Our study has some limitations. The trial from which this surveillance population originated was powered for comparing the participation rate of CTC versus OC screening and not for evaluating CTC surveillance [10]. However, for determining the overall yield of CTC in screening (including surveillance) the study population is sizeable (2920 invitees and 982 participants). Further, the present surveillance population was already large enough to demonstrate a significant increase in yield of CTC screening. We found a relatively low PPV (45 %) when only considering advanced neoplasia at OC as a true positive result, especially in comparison to the initial trial (PPV 71 %). This is due to our different cut-off value for which participants were referred for OC (now ≥6 mm instead of ≥10 mm). This different cut-off value was used to learn more about small polyps’ histology in surveillance. The PPV for ≥6 mm polyps was very good (97 %), corresponding to a large study investigating PPV for CTC detected polyps [24]. Twenty participants had no ≥6 mm polyps at surveillance CTC, which could be explained by polyp regression [18], a false-positive initial CT or a false-negative surveillance CT. No OCs were performed in participants with a negative CTC, nor did we take the observations of other readers into account. This was done for consistency purposes, as to make overall yield calculations with the original COCOS trial possible. Furthermore, determining accuracy was not the purpose of this study. We did not classify serrated lesions as advanced adenomas because of previous defined histopathology criteria in the initial trial [8]. However, growing evidence shows the malignant potential and the importance of these lesions [25, 26]. Including ≥10 mm serrated lesions as advanced adenomas would have increased the diagnostic yield to 31 % (25/82) [27].

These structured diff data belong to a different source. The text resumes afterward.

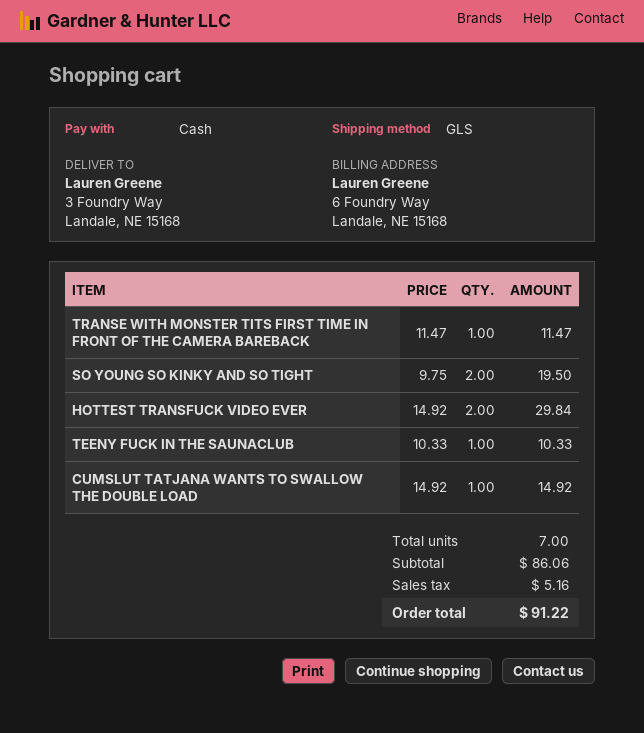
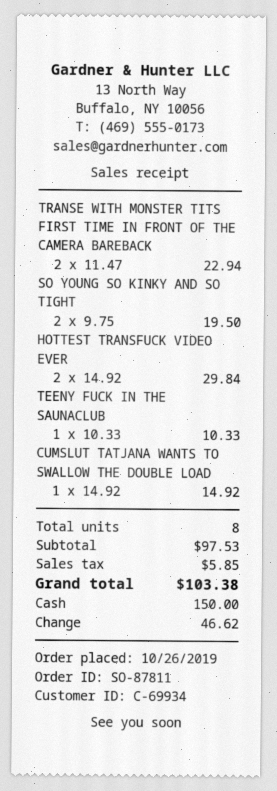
TRANSE WITH MONSTER TITS FIRST TIME IN FRONT OF THE CAMERA BAREBACK: 1 x 11.47 = 11.47 -> 2 x 11.47 = 22.94
total quantity: 7 -> 8
subtotal: 86.06 -> 97.53
tax: 5.16 -> 5.85
total: 91.22 -> 103.38

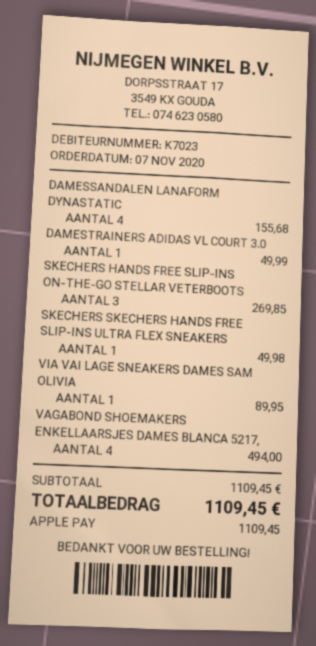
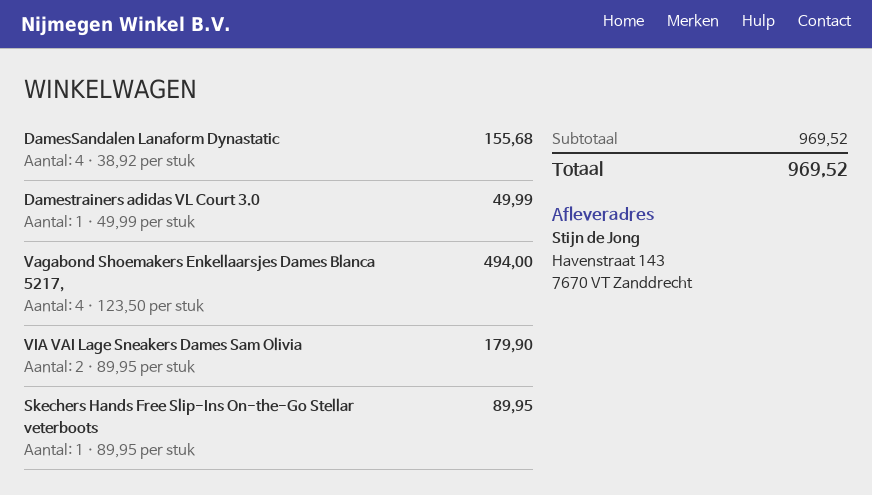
SKECHERS HANDS FREE SLIP-INS ON-THE-GO STELLAR VETERBOOTS: 3 for 269.85 -> 1 for 89.95
SKECHERS SKECHERS HANDS FREE SLIP-INS ULTRA FLEX SNEAKERS: 1 for 49.98 -> none
VIA VAI LAGE SNEAKERS DAMES SAM OLIVIA: 1 for 89.95 -> 2 for 179.90
subtotal: 1109.45 -> 969.52
total: 1109.45 -> 969.52

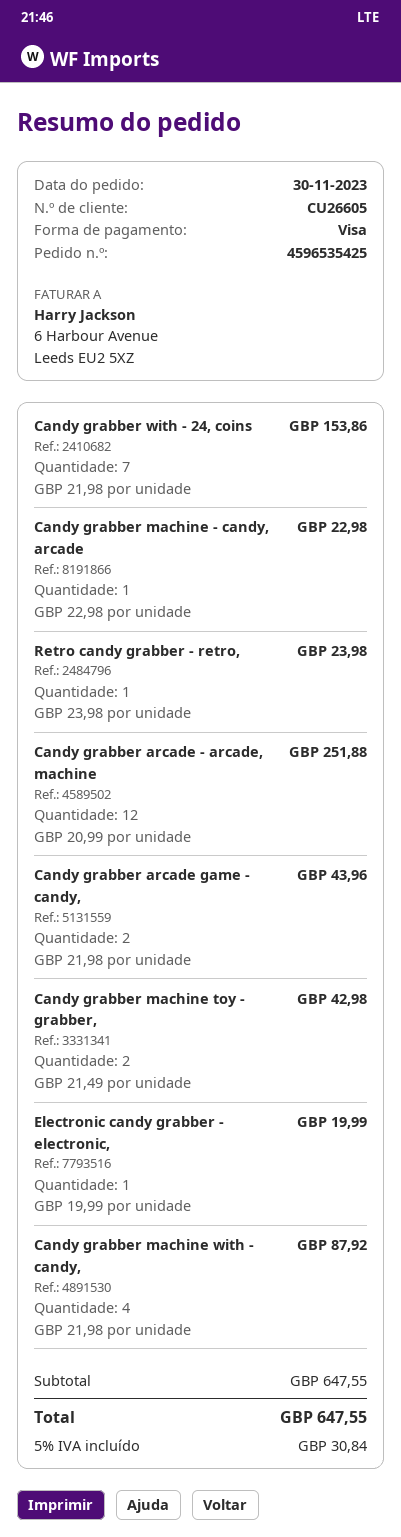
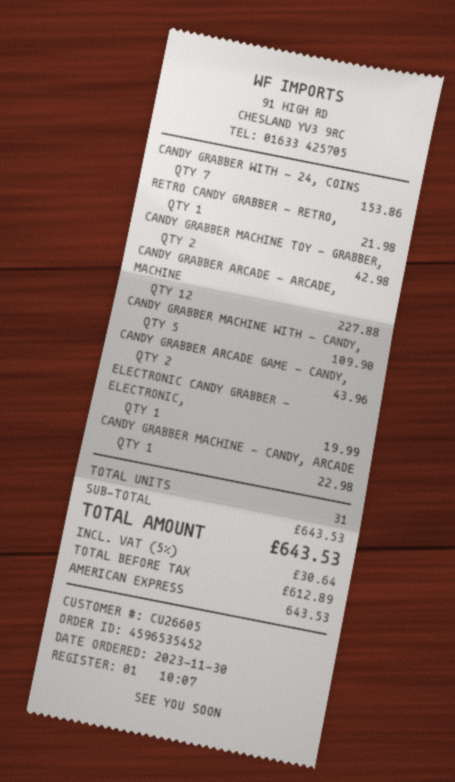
order number: 4596535425 -> 4596535452
payment method: Visa -> American Express
Retro candy grabber - retro,: 1 for 23.98 -> 1 for 21.98
Candy grabber arcade - arcade, machine: 12 for 251.88 -> 12 for 227.88
Candy grabber machine with - candy,: 4 for 87.92 -> 5 for 109.90
subtotal: 647.55 -> 643.53
tax: 5% = 30.84 -> 5% = 30.64
total: 647.55 -> 643.53

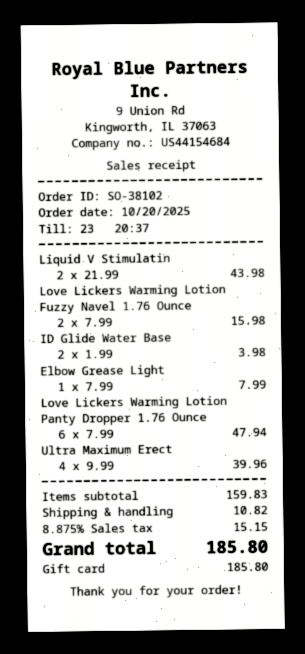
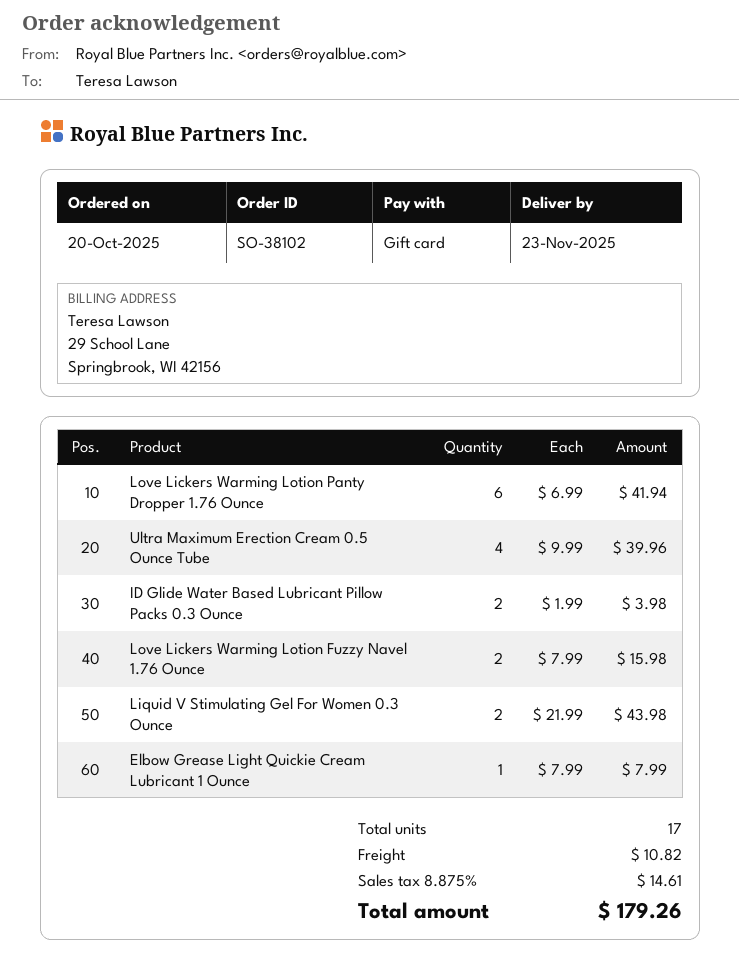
Love Lickers Warming Lotion Panty Dropper 1.76 Ounce: 6 x 7.99 = 47.94 -> 6 x 6.99 = 41.94
tax: 8.875% = 15.15 -> 8.875% = 14.61
total: 185.80 -> 179.26

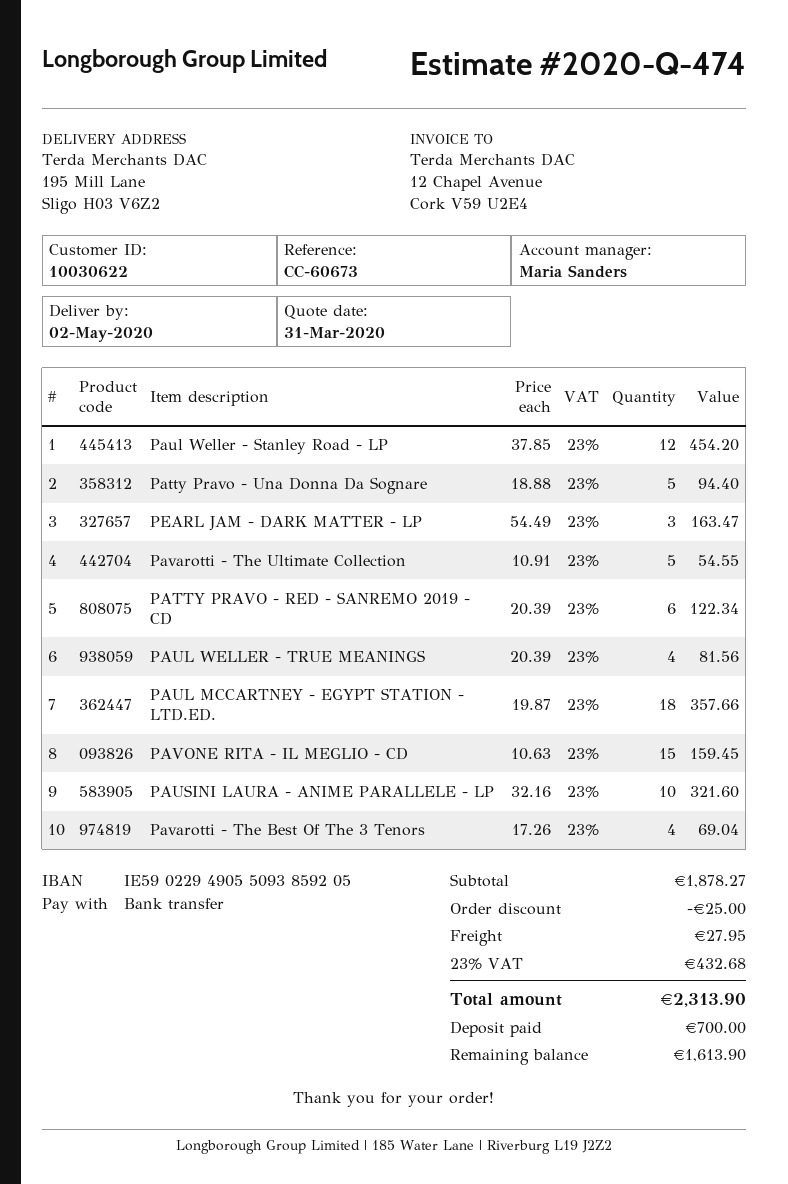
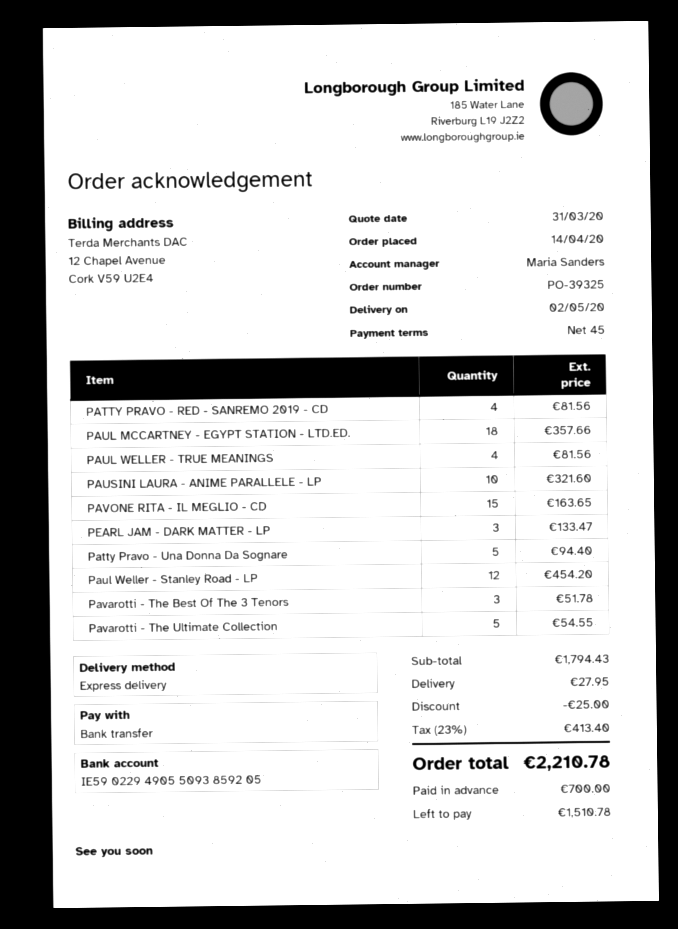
PEARL JAM - DARK MATTER - LP: 3 for 163.47 -> 3 for 133.47
PATTY PRAVO - RED - SANREMO 2019 - CD: 6 for 122.34 -> 4 for 81.56
PAVONE RITA - IL MEGLIO - CD: 15 for 159.45 -> 15 for 163.65
Pavarotti - The Best Of The 3 Tenors: 4 for 69.04 -> 3 for 51.78
subtotal: 1878.27 -> 1794.43
tax: 23% = 432.68 -> 23% = 413.40
total: 2313.90 -> 2210.78
balance: 1613.90 -> 1510.78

The substantial yield in the CTC surveillance population resulted in a significantly higher diagnostic yield of primary CTC screening than previously has been reported [8]. We were able to provide further insights into diagnostic yield, participation, and new important extracolonic findings in surveillance CTC, all of which should be taken into account when deciding on a proper management strategy for patients with 6-9 mm polyps detected at primary CRC screening.